By Patrick Antoine Decloitre

NOUMEA, New Caledonia (Oceania Flash, Nov. 25) - Researchers from a French expedition currently on the Solomon Islands' Vanikoro Island claim they have made a major discovery - a human skeleton that could be one of the 200 men aboard French vessels La Boussole and l'Astrolabe, which sank there in February 1788, RFO's Télé-Nouvelle-Calédonie reports.

The human remains were found some thirteen meters deep, in an underwater trench just off Vanikoro.

It is the biggest discovery of what remains of French explorer François de la Pérouse’s expedition to the South Pacific some 215 years ago.

Both ships presumably sank in the area, in circumstances that mostly remain a mystery.

Earlier expeditions from the New Caledonia-based French scientists and local associations' members have already retrieved objects from the wreck, such as crockery, cutlery and everyday life items.

They have also researched on shore, in villages where they believed the marooned survivors would have established a so-called "Frenchmen's Camp" (Camp des Français).

Studies there have already found traces of the seamen's passage remained in oral history.

The human skeleton is said to be in a very good condition, probably due to the fact that sand, coral and sediments that grew on it had formed a kind of natural sarcophagus.

Etienne Beaumont, a French coroner who is part of the expedition, has examined the remains and based on the teeth's condition, is estimating this was a man of "around forty years of age" who could have gotten trapped inside the ship when it sank and later became entangled in wood and material debris.

The body is also said to be in a good enough condition to hold organs remains, Nouméa-based Solomon association member Raymond Proner told Télé-Nouvelle-Calédonie.

"From day one, we had a hunch we were bound to find something pretty interesting in this area", he said.

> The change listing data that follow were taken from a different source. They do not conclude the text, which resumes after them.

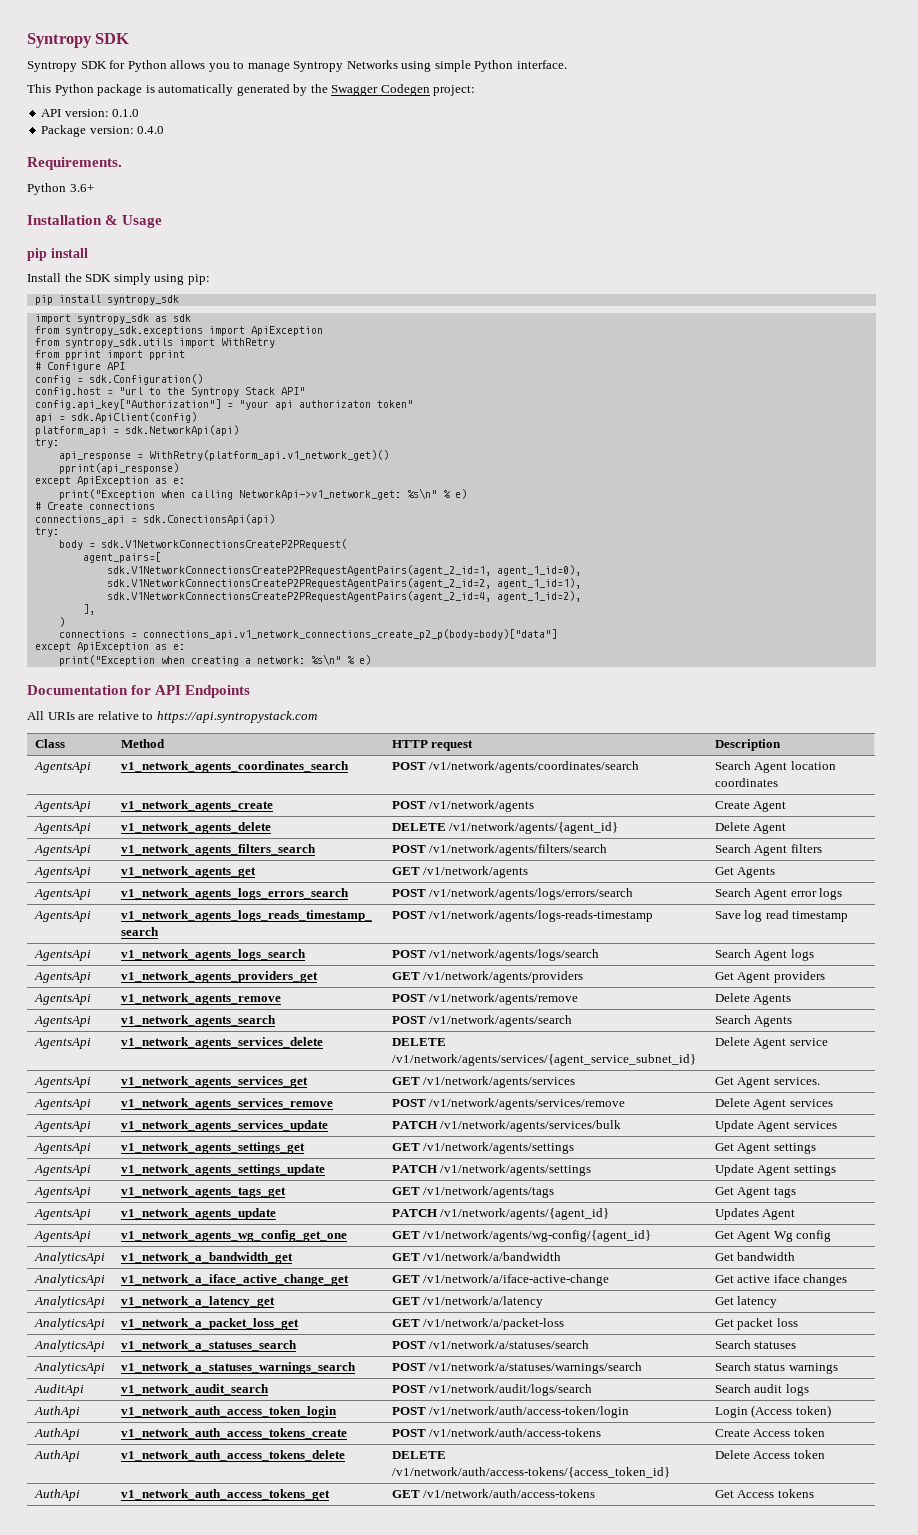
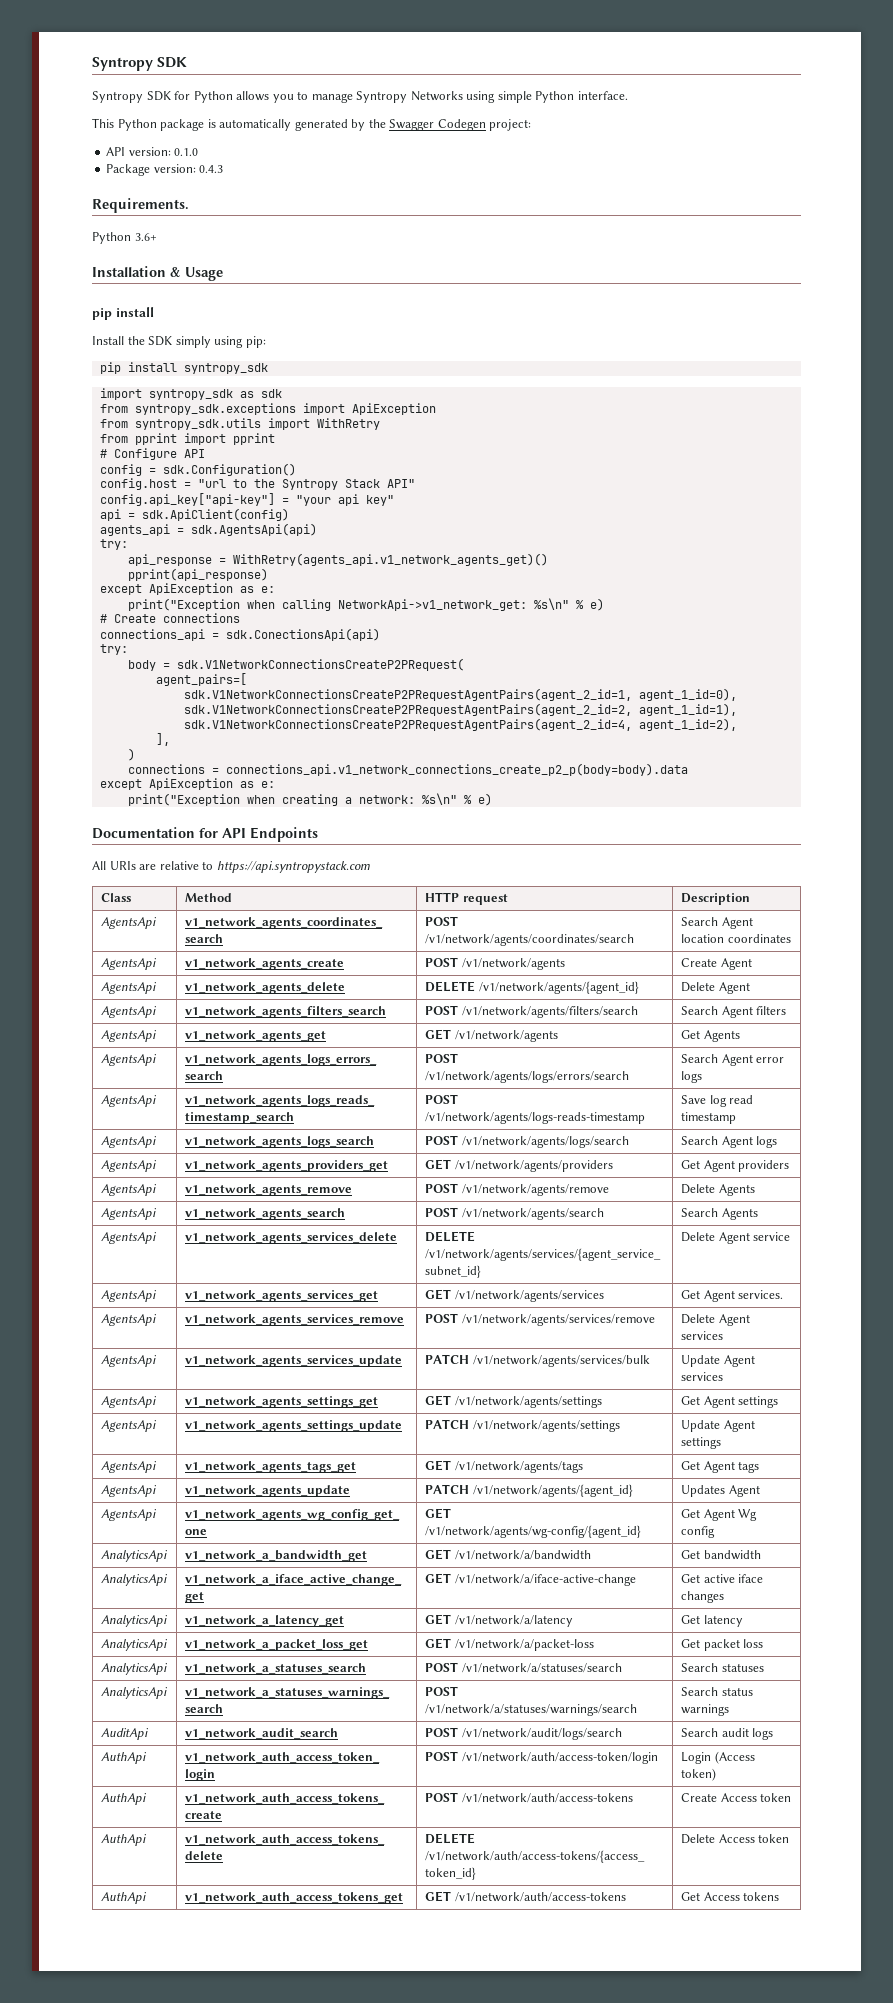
[137,126,165,134] 0.4.0 -> [199,165,224,173] 0.4.3
[34,399,221,410] config.api_key["Authorization"] -> [99,493,275,506] config.api_key["api-key"]
[298,400,413,408] authorizaton token" -> [365,495,394,506] key"
[34,425,239,436] platform_api = sdk.NetworkApi(api) -> [99,523,317,536] agents_api = sdk.AgentsApi(api)
[148,450,389,461] WithRetry(platform_api.v1_network_get)() -> [232,553,548,566] WithRetry(agents_api.v1_network_agents_get)()
[142,629,557,640] connections_api.v1_network_connections_create_p2_p(body=body)["data"] -> [225,763,688,776] connections_api.v1_network_connections_create_p2_p(body=body).data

The remains have now been brought back to the surface, onboard French research institute IRD'' vessel, the "Alis".

They are expected to be brought back to New Caledonia, then onto metropolitan France for further examination.

The current expedition left New Caledonia last month.

It involves privatel vessels from the two local associations "La Pérouse" and "Fortunes de Mer" (Sea Fortunes), but also support from the New Caledonia-based French navy, which has provided frigates for transportation purposes.

Expedition officials, including one archaeologist from the French Research Institute IRD, and association President Alain Conan, said last month they had obtained clearance from the Solomon Islands authorities to engage in their search.